Elbow and wrist problems are a different story. Usually repetitive strain. Weeks or months of small insults that nobody pays attention to until the grip gives out or the fingers go numb at 2 a.m.

Dr. Brockway treats these directly. Not triage-and-refer. He’s licensed in acupuncture and brings a real treatment mix to upper extremity cases: manual adjustments, Activator, PNT, Class IV laser, kinesio tape, dry needling, electroacupuncture. What gets used depends on what the exam finds.

Call 720-889-1659. Or keep reading to see if your situation is something we handle.

Shoulder Pain

Shallow socket, wide range of motion. That combination is why shoulder problems are so common. The rotator cuff and surrounding soft tissue carry the load that the joint geometry can’t.

Rotator Cuff Injuries

Four muscles, four tendons, one job: hold the ball in the socket while the arm moves. Overhead work, repetitive reaching, falls, and gradual degeneration all put those tendons under stress they weren’t built for long-term.

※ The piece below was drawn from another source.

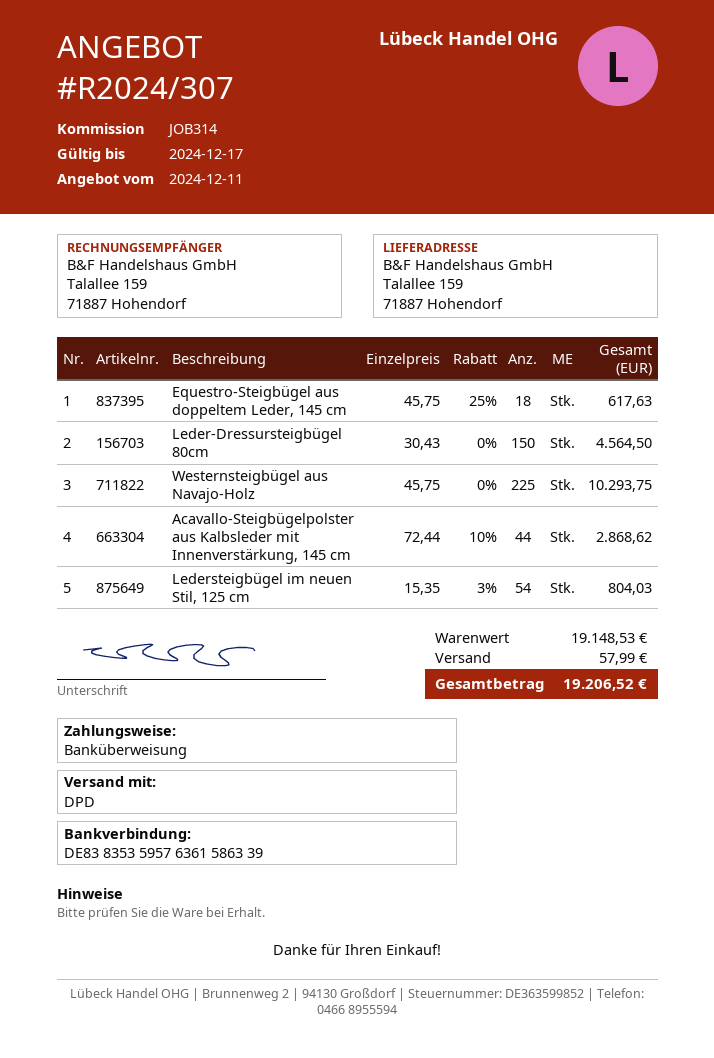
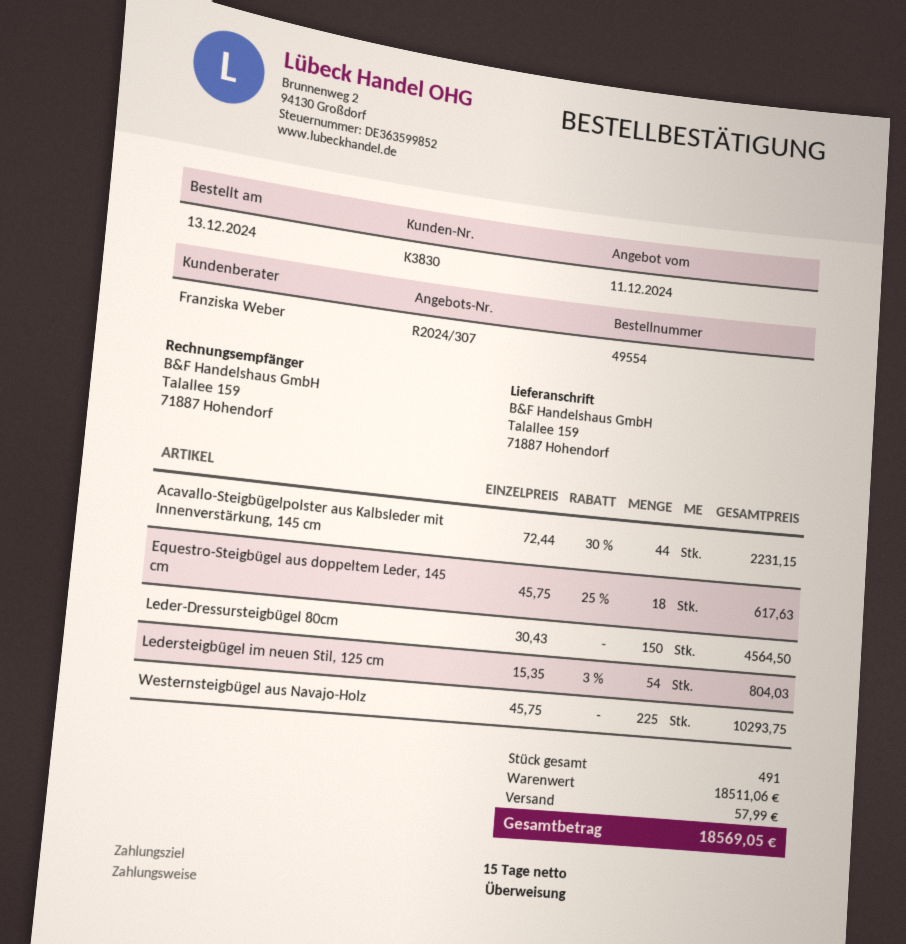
Acavallo-Steigbügelpolster aus Kalbsleder mit Innenverstärkung, 145 cm: 44 x 72.44 - 10% = 2868.62 -> 44 x 72.44 - 30% = 2231.15
subtotal: 19148.53 -> 18511.06
total: 19206.52 -> 18569.05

Tendinitis shows up first, usually. Overhead reach becomes painful. Rolling onto that shoulder at night wakes you up. Tendinitis that doesn’t get addressed tends to progress toward partial tearing. That’s a harder problem.

What Dr. Brockway looks at isn’t just the shoulder in isolation. The cervical and upper thoracic spine factor into almost every shoulder case. C5 and C6 nerve roots feed the shoulder and upper arm directly. A spinal issue at those levels generates symptoms that land in the shoulder. Miss that part and the shoulder treatment stalls.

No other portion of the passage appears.